Returning for its fourth season, Body Hack once again takes Todd across the globe to meet fascinating and extraordinary people, to find out more about what they do and how they live. Todd and his team then explore how those individuals are unique, how they’re different from mainstream society, and what we can learn about our everyday lives from them.
“It’s kind of a cascading process,” he said, adding, “nothing ever goes to plan”.
“When you make these kinds of documentaries, immersive documentaries,” Todd said, “you just have to go with it. You have to go with the flow.”
Because Todd learns by doing he immerses himself into every aspect of the groups he meets, rather than showing up to be a passive observer, he puts his mind and body on the line, testing his own limits.
“I can explain things better after I’ve experienced it because I’ve seen it from the inside. But sometimes, when you agree to join them to do what they do, that could go in many directions,” he said.
But getting so involved does come with risks, especially when many of the situations Todd is putting himself into are quite extreme.
“Pretty much every episode I get that, ‘Oh we’ve gone too far’ moment. Every episode,” he said.
“I’ve never done an episode where I thought; oh that’s all easy and gone to plan. Even in Voodoo when I’m on my knees, naked, and they’re performing this ritual above my head,” he continued, “killing animals that are bleeding over my body — as a vegetarian I’m thinking I’m in too deep.”
Despite feeling like he may be in over his head, Todd said it after the ritual, he was able to confront and challenge his own preconceived notions of Voodoo and their practices.
“I got lured into that world and found it amazing and fascinating. I found that it challenged my biases and my misunderstandings of what Voodoo is all about, which is a western filter,” he said.
After the ritual when the cameras had stopped rolling, still covered head-to-toe in blood, Todd said he looked at his crew and joked, “That’s it. I’m going to do studio cooking shows from here on out.”
While some of the scenarios Todd puts himself through can be quite extreme because he’s willing to put himself on the line he says he’s able to gain the respect of the groups he’s immersed himself with.
“Because I’m willing to give it a go, genuinely willing to give it a go, I earn their respect. It’s not on day one or two or three, but eventually,” he said.
“Like with the French Foreign Legion when I was injured, my hands were bleeding and I continued on, it changed their whole perspective of me.
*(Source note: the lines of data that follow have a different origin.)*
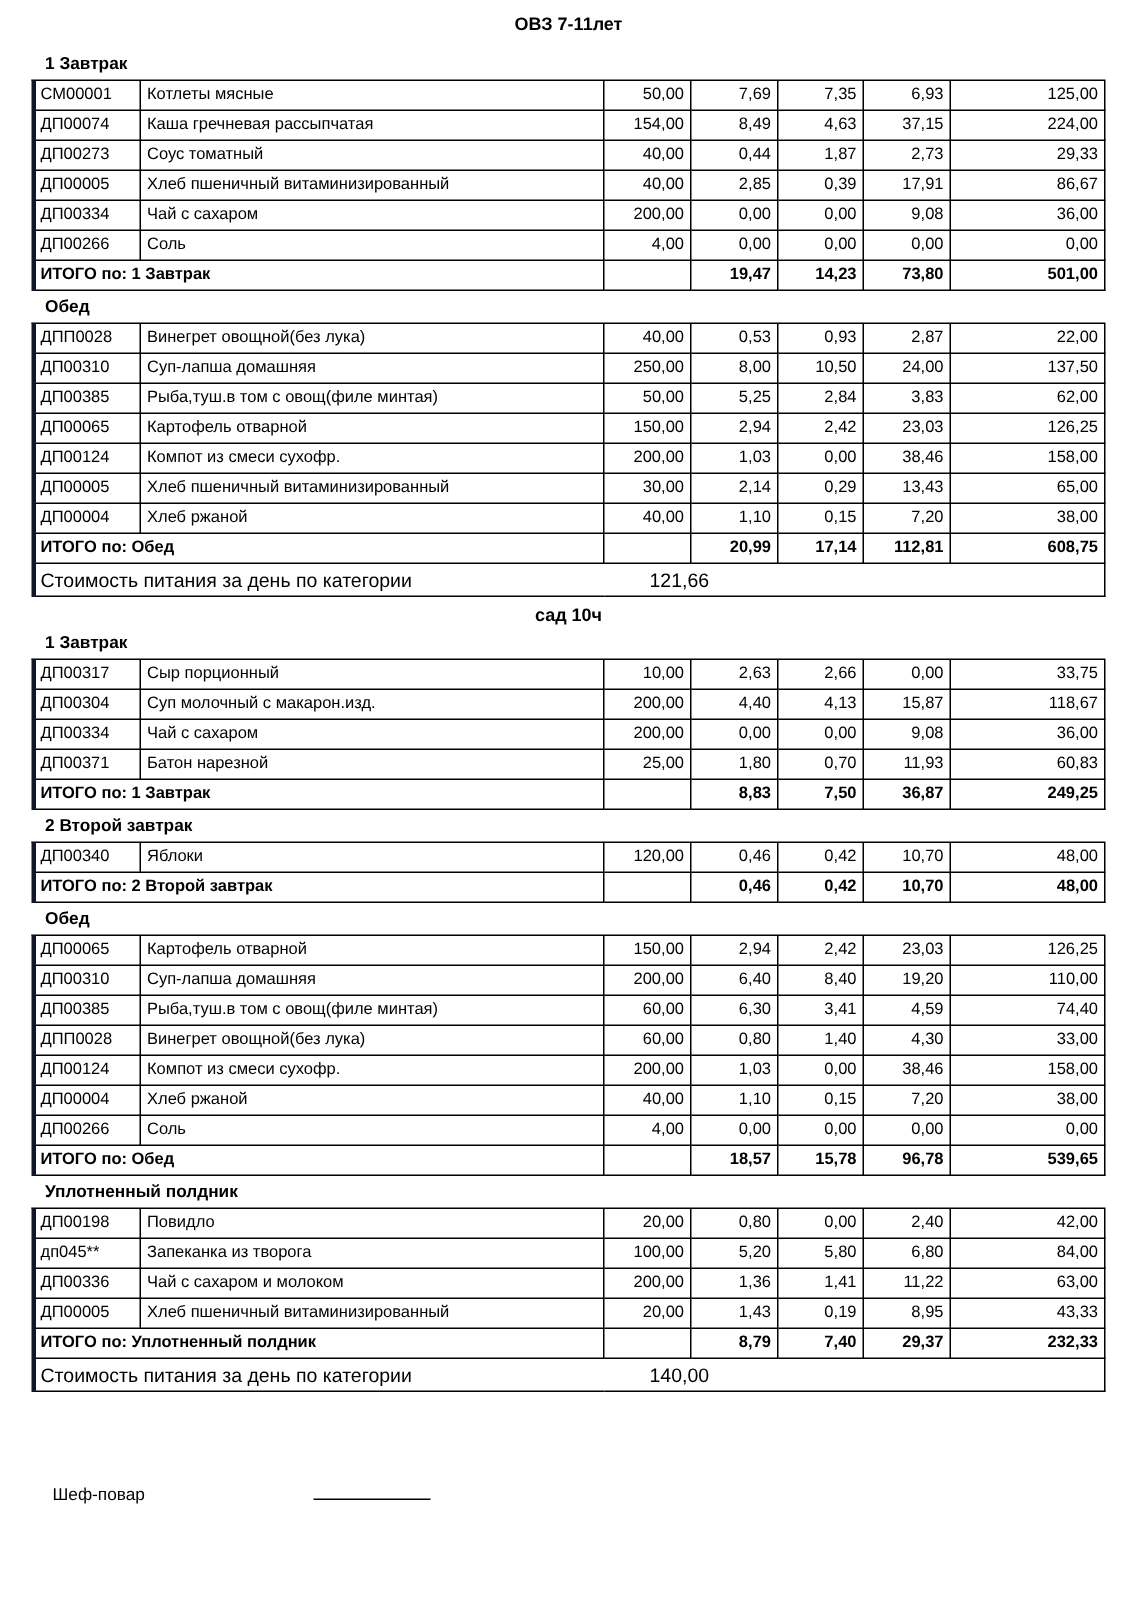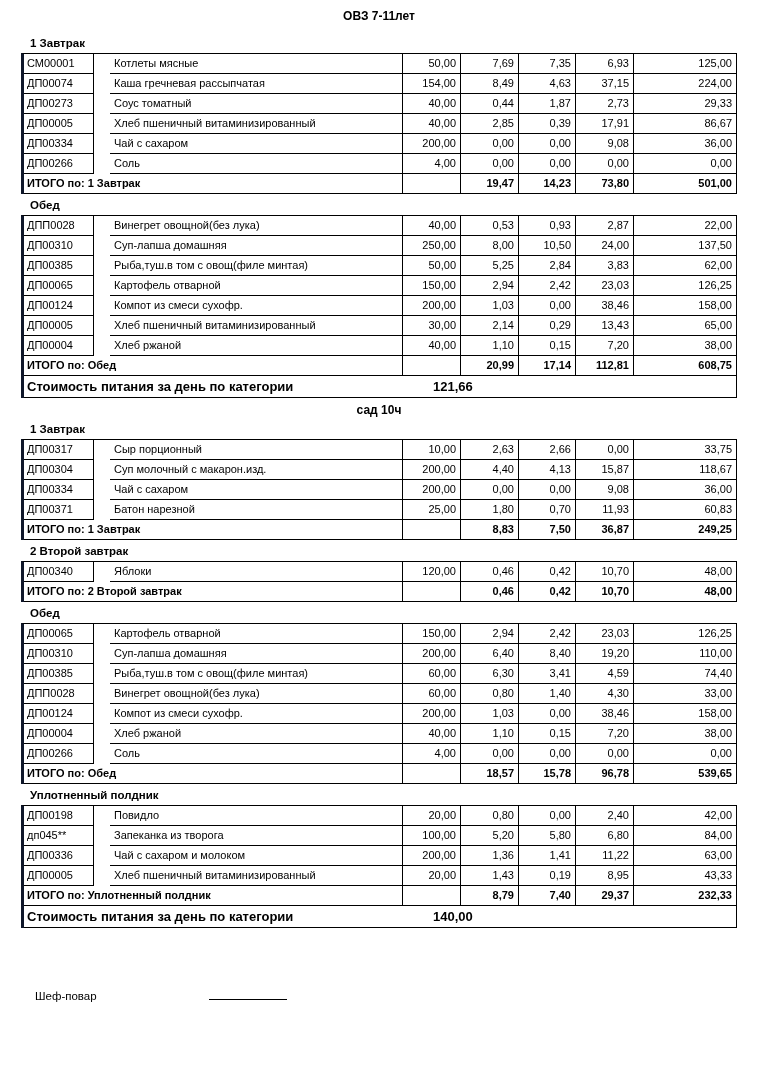--- a/index.html
+++ b/index.html
@@ -49,7 +49,7 @@
     white-space: nowrap;
   }
   .cell.code { padding-left: 3px; }
-  .cell.name { padding-left: 4px; margin-left: 16px; }
+  .cell.name { padding-left: 4px; }
   .cell.num { text-align: right; padding-right: 4px; }
   .row.total .cell { font-weight: bold; }
   .row.total .total-label { grid-column: 1 / 3; padding-left: 3px; }

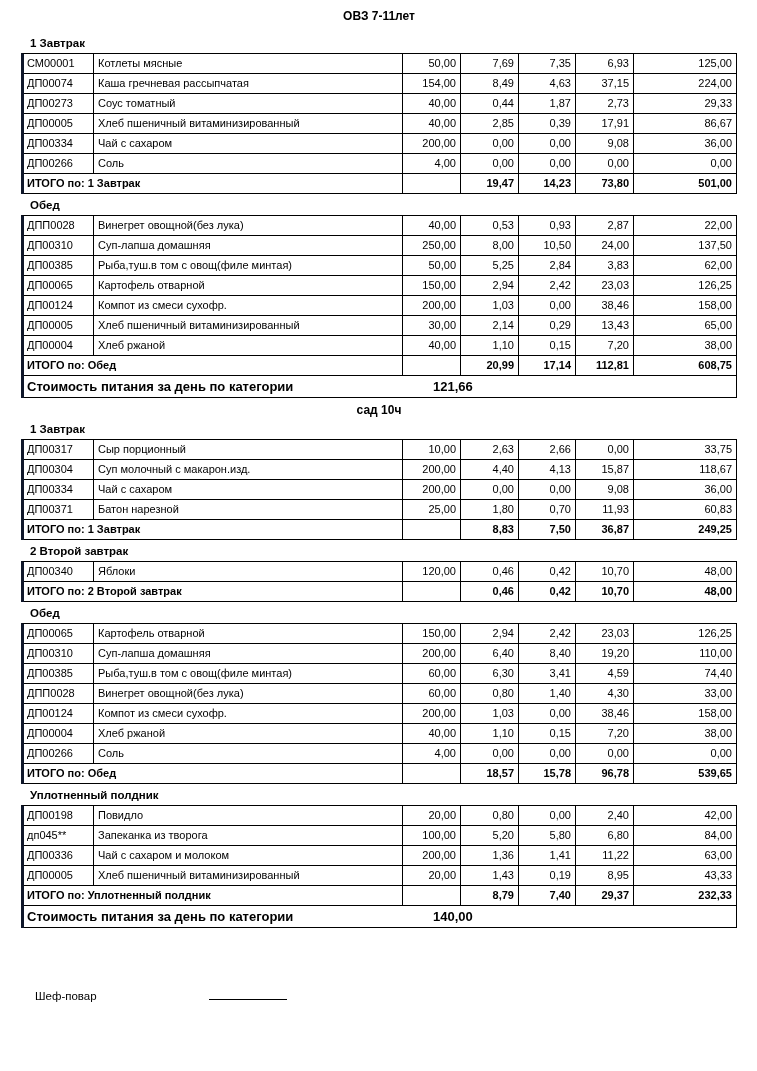--- a/index.html
+++ b/index.html
@@ -62,7 +62,7 @@
   .day-total .cell {
     height: 22px;
     line-height: 21px;
-    font-weight: bold;
+    font-weight: normal;
     font-size: 13px;
   }
   .day-total .label { border-right: none; padding-left: 3px; }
They thought I’d be a journalist who sits on a chair until the camera’s rolling,” he said.
“Once you have the respect of the tribe or the group, you’re a lot safer. You’re definitely a lot safer, but if you don’t have that respect there’s always a risk.”
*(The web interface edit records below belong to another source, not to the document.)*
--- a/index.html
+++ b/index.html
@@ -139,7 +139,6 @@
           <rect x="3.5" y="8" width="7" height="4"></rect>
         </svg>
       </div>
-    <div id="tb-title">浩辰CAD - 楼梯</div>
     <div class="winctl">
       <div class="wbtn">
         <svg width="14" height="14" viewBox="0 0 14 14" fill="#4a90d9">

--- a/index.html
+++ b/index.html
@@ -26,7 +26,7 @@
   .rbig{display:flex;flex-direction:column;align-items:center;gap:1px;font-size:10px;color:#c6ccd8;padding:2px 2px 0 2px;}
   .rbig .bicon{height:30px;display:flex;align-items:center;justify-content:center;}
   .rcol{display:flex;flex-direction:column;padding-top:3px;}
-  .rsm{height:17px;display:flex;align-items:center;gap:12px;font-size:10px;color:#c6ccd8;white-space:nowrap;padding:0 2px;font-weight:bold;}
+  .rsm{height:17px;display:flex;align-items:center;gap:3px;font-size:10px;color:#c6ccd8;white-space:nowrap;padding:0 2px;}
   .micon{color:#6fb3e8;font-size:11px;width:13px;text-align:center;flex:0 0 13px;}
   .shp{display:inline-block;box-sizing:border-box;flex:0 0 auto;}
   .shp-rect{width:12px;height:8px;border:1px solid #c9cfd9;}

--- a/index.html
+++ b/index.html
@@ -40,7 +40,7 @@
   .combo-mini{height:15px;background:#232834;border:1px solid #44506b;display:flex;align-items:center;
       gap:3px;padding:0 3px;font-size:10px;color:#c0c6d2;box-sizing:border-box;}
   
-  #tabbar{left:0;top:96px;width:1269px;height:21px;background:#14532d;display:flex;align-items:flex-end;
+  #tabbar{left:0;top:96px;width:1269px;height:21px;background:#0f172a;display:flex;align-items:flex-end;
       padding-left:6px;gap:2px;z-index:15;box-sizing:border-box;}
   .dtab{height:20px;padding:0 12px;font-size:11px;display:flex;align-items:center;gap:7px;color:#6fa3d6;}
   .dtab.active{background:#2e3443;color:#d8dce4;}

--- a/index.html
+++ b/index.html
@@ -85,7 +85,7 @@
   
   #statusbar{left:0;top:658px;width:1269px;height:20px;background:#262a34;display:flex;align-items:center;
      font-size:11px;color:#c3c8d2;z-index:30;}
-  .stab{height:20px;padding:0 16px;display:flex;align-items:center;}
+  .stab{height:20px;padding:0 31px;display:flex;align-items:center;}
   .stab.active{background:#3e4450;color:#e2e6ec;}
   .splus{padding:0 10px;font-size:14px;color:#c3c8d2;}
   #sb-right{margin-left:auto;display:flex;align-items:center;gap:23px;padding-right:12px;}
Though Todd is constantly travelling across the world to find diverse pockets of people who offer unique stories and points of view, back in season one he received a comment from a fan that changed his whole perspective and approach to the series.
“I remember someone reached out to me and said, ‘I love your show it allows us to see the world through a different lens and challenge our preconceived ideas but a lot of your heroes are male.’ And that completely changed my view of the whole thing,” Todd said.
“I think we all have our biases, sometimes we don’t really notice them they’re unconscious biases… from that moment on I put a filter over it and said I want not just male/female but also sexual orientation and just make sure we get the diversity because they’re out there! It’s not like we’re trying to fabricate or find it.”
In Season 4, Todd meets a female driver in the demolition derby, they travel to Japan to see a female perspective on martial arts and finally travel to Benin and meet a female Voodoo priestess.
“I put a filter over it many, many years ago to make sure we get enough diversity of heroes… I just made sure we got as much balance as we could.”
Though he’s managed to get to some incredible locations around the world so far in the series, his dream episode takes him a little bit further than he’s been so far.
“I think it would be amazing to see how people really live in space stations. It would be incredible. I mean, it’s very difficult, we’ve looked into it a few times,” he explained.
“In the future when I’m long gone, maybe my girls will do that episode for me.”